> Work request
Looking through the entries, count each line where the string "build" occurs, and write only the total.

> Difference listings
◇ ◇ ◇ ◇ ◇
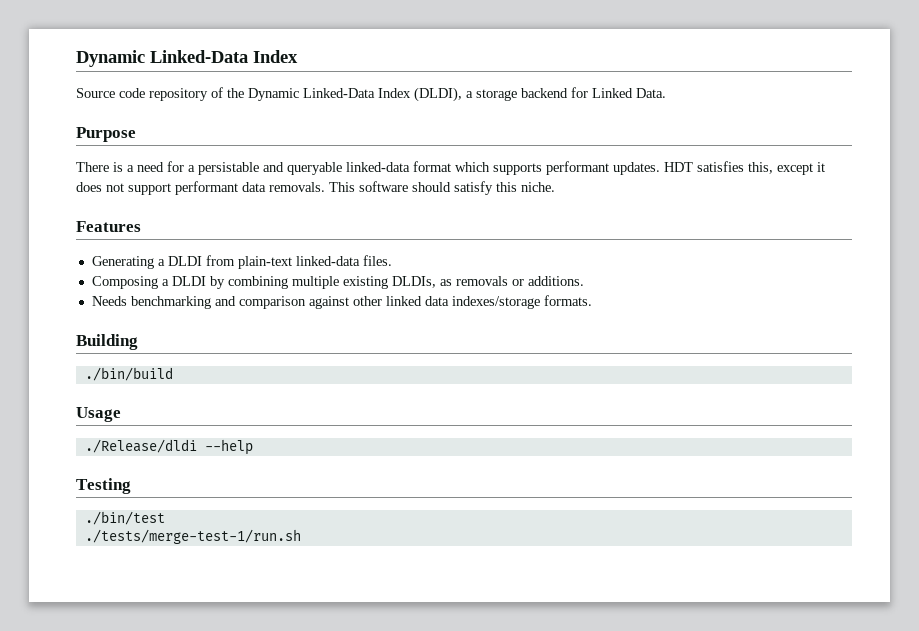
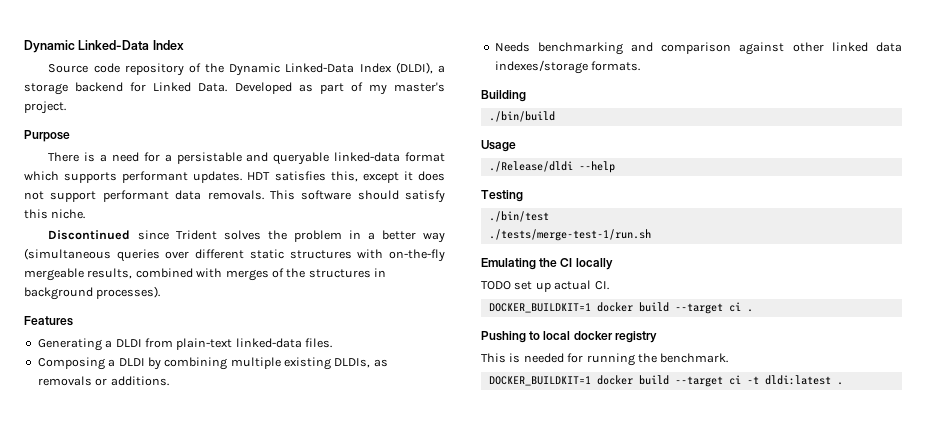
+ Developed as part of my master's project.
+ Discontinued since Trident solves the problem in a better way (simultaneous queries over different static structures with on-the-fly mergeable results, combined with merges of the structures in background processes).
+ Emulating the CI locally
+ TODO set up actual CI.
+ DOCKER_BUILDKIT=1 docker build --target ci .
+ Pushing to local docker registry
+ This is needed for running the benchmark.
+ DOCKER_BUILDKIT=1 docker build --target ci -t dldi:latest .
◇ ◇ ◇ ◇ ◇
> The answer
2